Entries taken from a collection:
- - -
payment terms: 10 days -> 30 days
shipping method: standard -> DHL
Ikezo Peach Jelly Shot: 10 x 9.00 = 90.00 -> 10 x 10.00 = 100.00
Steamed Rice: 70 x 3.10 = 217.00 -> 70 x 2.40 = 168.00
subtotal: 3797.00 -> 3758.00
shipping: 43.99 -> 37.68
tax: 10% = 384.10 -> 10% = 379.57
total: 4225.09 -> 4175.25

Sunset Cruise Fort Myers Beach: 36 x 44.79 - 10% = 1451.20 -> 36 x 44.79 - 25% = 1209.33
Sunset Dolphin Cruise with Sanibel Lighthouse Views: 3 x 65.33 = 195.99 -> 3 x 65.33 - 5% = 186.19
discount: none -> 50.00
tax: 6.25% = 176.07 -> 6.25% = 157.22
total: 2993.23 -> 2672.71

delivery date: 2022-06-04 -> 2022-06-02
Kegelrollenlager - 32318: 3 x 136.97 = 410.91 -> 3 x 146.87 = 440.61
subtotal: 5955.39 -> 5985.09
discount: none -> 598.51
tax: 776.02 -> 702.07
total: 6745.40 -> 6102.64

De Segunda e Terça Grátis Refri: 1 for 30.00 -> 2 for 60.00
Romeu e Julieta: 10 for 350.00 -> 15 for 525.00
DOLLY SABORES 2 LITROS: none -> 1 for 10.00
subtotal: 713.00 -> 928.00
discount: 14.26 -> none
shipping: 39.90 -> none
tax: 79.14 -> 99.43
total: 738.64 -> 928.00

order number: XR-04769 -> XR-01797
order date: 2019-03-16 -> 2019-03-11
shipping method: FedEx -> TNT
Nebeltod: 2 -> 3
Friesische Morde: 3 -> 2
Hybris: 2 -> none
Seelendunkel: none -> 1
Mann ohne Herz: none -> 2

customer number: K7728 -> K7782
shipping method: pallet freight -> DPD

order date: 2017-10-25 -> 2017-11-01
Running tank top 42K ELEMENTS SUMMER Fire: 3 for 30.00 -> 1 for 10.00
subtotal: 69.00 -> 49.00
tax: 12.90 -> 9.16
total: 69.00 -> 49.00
- - -
WHAT THE TASK ASKS →
The answer must consist of each line from the entries that contains the string "date".

ANSWER TO THE EXERCISE →
delivery date: 2022-06-04 -> 2022-06-02
order date: 2019-03-16 -> 2019-03-11
order date: 2017-10-25 -> 2017-11-01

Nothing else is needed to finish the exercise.